• **Instructions for the task**: How many lines in these records hold the string "center"? State only that number.

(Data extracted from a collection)
______
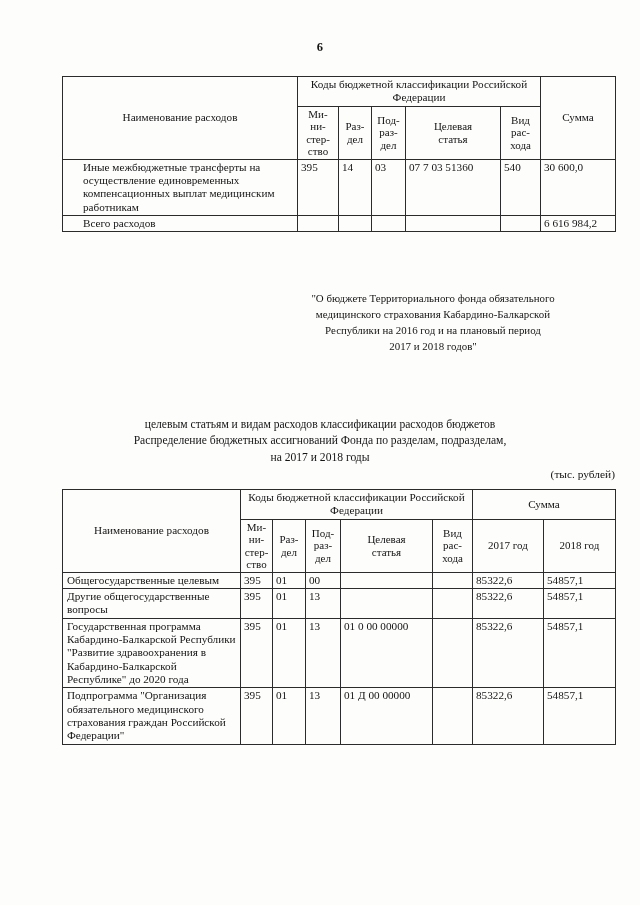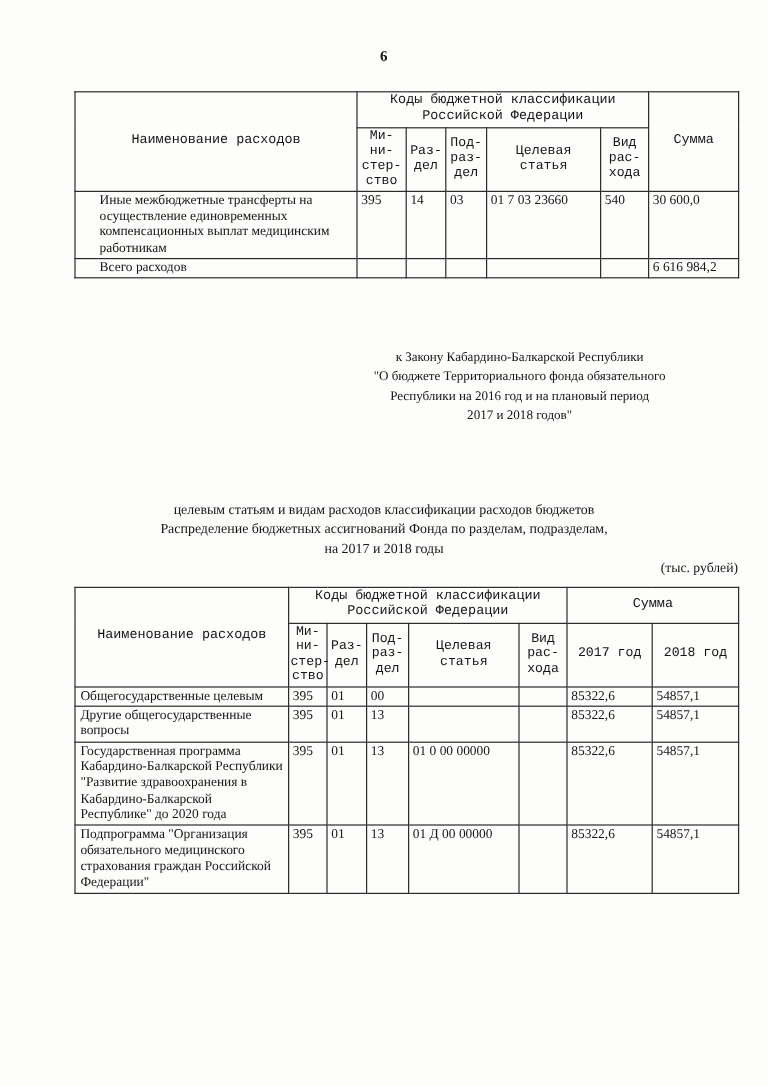--- a/index.html
+++ b/index.html
@@ -53,7 +53,6 @@
   table.doc-table th {
     text-align: center;
     vertical-align: middle;
-    font-family: Liberation Mono, monospace;
   }
   .c-center { text-align: left; }
   .c-right  { text-align: center; padding-right: 5px !important; }

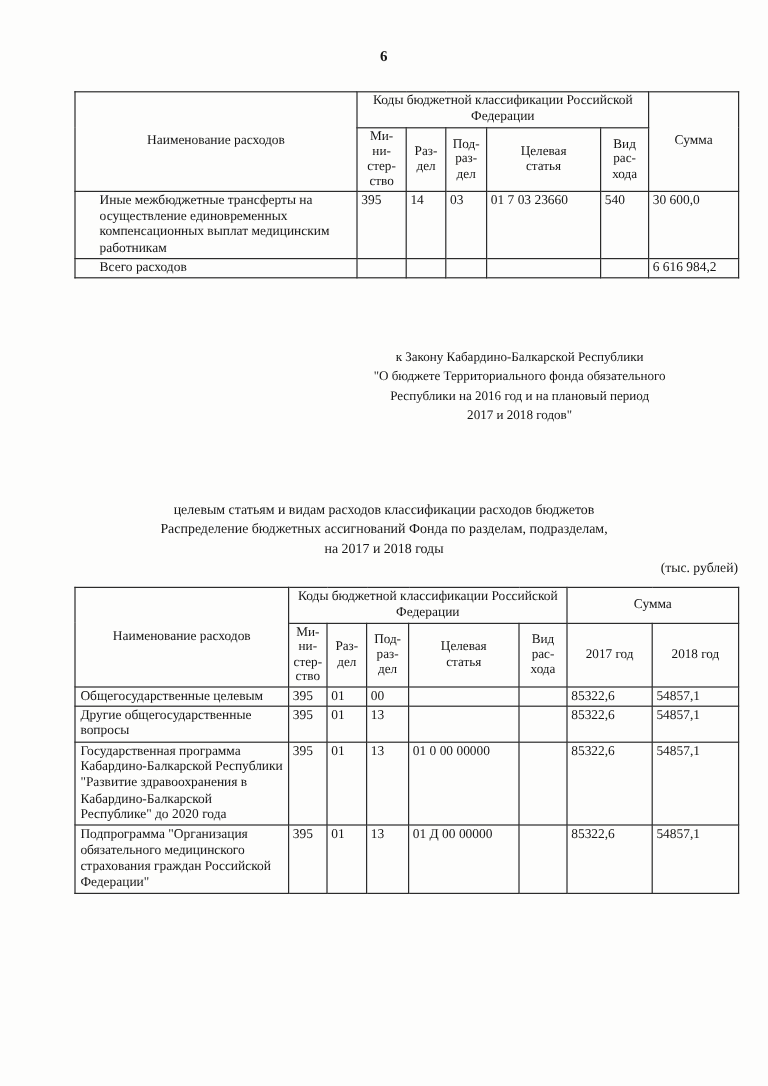--- a/index.html
+++ b/index.html
@@ -169,7 +169,7 @@
         <td class="c-center">395</td>
         <td class="c-center">14</td>
         <td class="c-center">03</td>
-        <td class="c-center">01 7 03 23660</td>
+        <td class="c-center">07 7 03 51360</td>
         <td class="c-center">540</td>
         <td class="c-right">30 600,0</td>
       </tr>

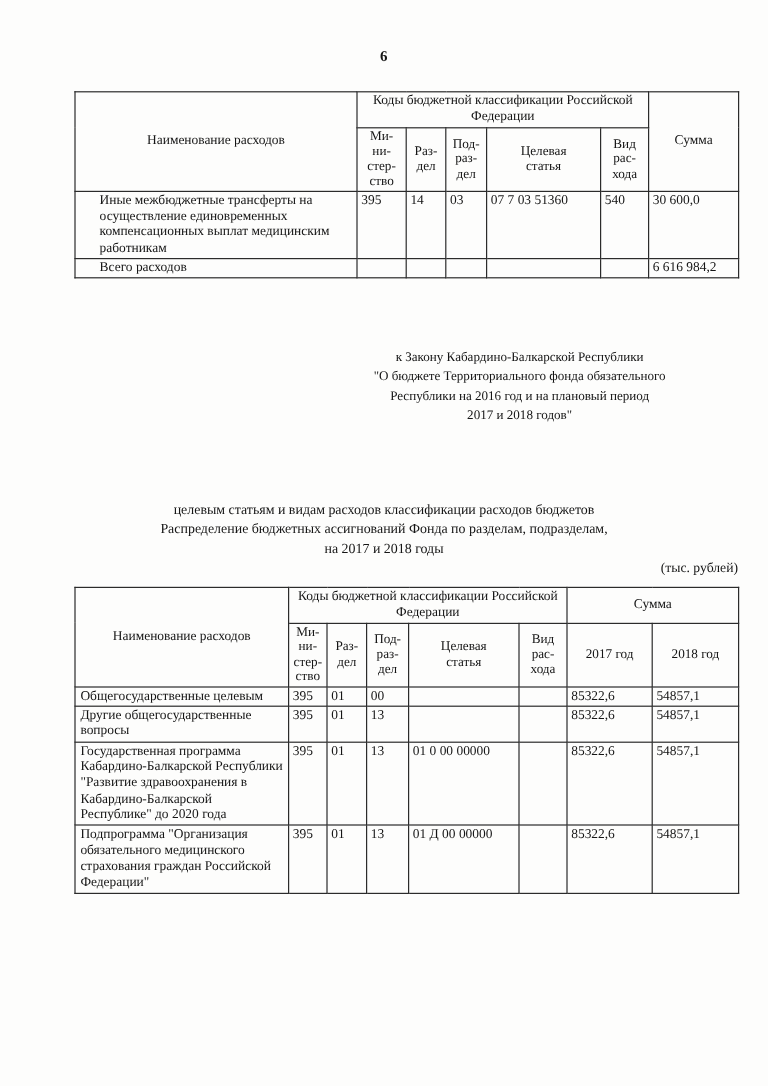--- a/index.html
+++ b/index.html
@@ -186,7 +186,6 @@
   </table>
 
   <div class="appendix-block">
-    <span class="ln">к Закону Кабардино-Балкарской Республики</span>
     <span class="ln">"О бюджете Территориального фонда обязательного</span>
     <span class="ln">Республики на 2016 год и на плановый период</span>
     <span class="ln">2017 и 2018 годов"</span>

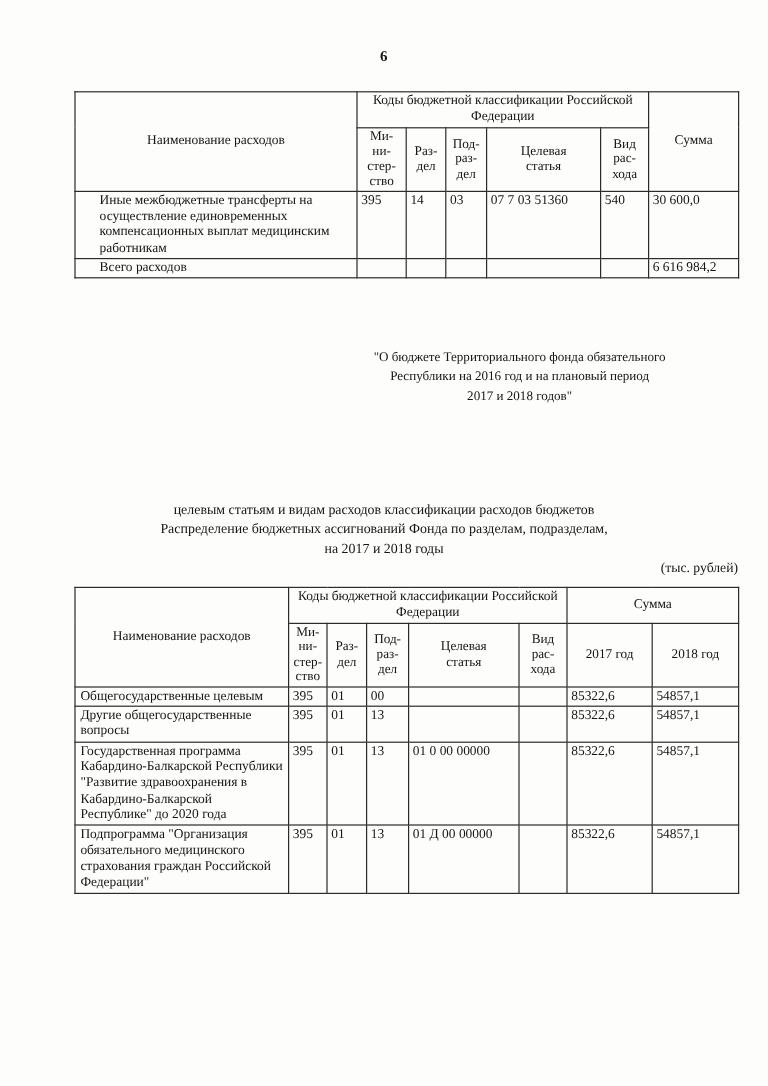--- a/index.html
+++ b/index.html
@@ -187,6 +187,7 @@
 
   <div class="appendix-block">
     <span class="ln">"О бюджете Территориального фонда обязательного</span>
+    <span class="ln">медицинского страхования Кабардино-Балкарской</span>
     <span class="ln">Республики на 2016 год и на плановый период</span>
     <span class="ln">2017 и 2018 годов"</span>
   </div>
______
• **Completed task**: 9